» DATA:
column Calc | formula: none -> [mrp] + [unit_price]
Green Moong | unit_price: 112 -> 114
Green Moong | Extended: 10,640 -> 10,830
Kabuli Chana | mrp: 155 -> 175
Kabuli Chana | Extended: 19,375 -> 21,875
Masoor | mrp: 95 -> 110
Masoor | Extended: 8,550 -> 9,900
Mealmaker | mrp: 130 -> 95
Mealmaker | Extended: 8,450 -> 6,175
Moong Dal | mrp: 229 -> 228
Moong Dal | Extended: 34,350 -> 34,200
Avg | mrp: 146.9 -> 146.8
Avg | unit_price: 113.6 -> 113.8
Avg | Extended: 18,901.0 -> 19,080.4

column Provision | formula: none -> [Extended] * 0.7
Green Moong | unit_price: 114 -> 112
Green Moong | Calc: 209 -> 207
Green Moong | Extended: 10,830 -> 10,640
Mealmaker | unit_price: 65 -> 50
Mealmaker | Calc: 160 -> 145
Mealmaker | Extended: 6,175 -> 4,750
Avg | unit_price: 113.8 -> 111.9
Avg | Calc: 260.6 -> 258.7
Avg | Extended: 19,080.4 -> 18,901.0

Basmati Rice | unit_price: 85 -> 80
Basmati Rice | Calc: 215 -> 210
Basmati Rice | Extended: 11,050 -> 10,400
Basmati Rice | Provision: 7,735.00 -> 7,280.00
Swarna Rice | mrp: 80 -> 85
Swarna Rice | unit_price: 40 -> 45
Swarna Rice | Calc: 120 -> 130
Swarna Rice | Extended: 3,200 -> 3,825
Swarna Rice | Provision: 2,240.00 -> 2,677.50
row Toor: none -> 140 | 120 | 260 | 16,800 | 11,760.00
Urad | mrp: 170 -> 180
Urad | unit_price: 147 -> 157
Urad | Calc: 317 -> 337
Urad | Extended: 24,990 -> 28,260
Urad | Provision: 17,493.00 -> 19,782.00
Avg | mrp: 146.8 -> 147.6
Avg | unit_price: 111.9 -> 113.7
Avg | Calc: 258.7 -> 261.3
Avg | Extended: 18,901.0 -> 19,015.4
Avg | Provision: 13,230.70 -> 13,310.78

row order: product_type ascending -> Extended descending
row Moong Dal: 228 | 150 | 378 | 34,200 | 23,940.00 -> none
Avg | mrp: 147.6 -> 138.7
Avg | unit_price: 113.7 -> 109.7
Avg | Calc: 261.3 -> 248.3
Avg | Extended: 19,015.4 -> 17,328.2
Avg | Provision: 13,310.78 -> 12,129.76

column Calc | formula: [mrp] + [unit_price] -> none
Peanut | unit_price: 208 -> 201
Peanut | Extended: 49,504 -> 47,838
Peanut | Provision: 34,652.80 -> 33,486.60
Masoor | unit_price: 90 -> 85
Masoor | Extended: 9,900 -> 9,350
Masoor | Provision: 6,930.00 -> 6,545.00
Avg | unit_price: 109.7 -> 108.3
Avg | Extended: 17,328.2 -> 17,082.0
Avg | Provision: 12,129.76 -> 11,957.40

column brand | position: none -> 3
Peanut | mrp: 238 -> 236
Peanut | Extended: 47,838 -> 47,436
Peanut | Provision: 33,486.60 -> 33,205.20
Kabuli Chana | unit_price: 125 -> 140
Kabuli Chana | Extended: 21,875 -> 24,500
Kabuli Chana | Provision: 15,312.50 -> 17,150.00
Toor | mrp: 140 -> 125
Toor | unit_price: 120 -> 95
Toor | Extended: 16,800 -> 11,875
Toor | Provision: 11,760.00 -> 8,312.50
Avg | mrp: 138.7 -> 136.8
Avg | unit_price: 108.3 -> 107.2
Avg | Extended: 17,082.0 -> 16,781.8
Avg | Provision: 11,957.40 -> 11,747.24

» TASK REQUIREMENTS: Please write out the lines that run from the one with "Swarna Rice | Provision: 2,240.00 -> 2,677.50" to the end of the records, both included, exactly as they appear.

» ANSWER TO THIS EXERCISE:
Swarna Rice | Provision: 2,240.00 -> 2,677.50
row Toor: none -> 140 | 120 | 260 | 16,800 | 11,760.00
Urad | mrp: 170 -> 180
Urad | unit_price: 147 -> 157
Urad | Calc: 317 -> 337
Urad | Extended: 24,990 -> 28,260
Urad | Provision: 17,493.00 -> 19,782.00
Avg | mrp: 146.8 -> 147.6
Avg | unit_price: 111.9 -> 113.7
Avg | Calc: 258.7 -> 261.3
Avg | Extended: 18,901.0 -> 19,015.4
Avg | Provision: 13,230.70 -> 13,310.78

row order: product_type ascending -> Extended descending
row Moong Dal: 228 | 150 | 378 | 34,200 | 23,940.00 -> none
Avg | mrp: 147.6 -> 138.7
Avg | unit_price: 113.7 -> 109.7
Avg | Calc: 261.3 -> 248.3
Avg | Extended: 19,015.4 -> 17,328.2
Avg | Provision: 13,310.78 -> 12,129.76

column Calc | formula: [mrp] + [unit_price] -> none
Peanut | unit_price: 208 -> 201
Peanut | Extended: 49,504 -> 47,838
Peanut | Provision: 34,652.80 -> 33,486.60
Masoor | unit_price: 90 -> 85
Masoor | Extended: 9,900 -> 9,350
Masoor | Provision: 6,930.00 -> 6,545.00
Avg | unit_price: 109.7 -> 108.3
Avg | Extended: 17,328.2 -> 17,082.0
Avg | Provision: 12,129.76 -> 11,957.40

column brand | position: none -> 3
Peanut | mrp: 238 -> 236
Peanut | Extended: 47,838 -> 47,436
Peanut | Provision: 33,486.60 -> 33,205.20
Kabuli Chana | unit_price: 125 -> 140
Kabuli Chana | Extended: 21,875 -> 24,500
Kabuli Chana | Provision: 15,312.50 -> 17,150.00
Toor | mrp: 140 -> 125
Toor | unit_price: 120 -> 95
Toor | Extended: 16,800 -> 11,875
Toor | Provision: 11,760.00 -> 8,312.50
Avg | mrp: 138.7 -> 136.8
Avg | unit_price: 108.3 -> 107.2
Avg | Extended: 17,082.0 -> 16,781.8
Avg | Provision: 11,957.40 -> 11,747.24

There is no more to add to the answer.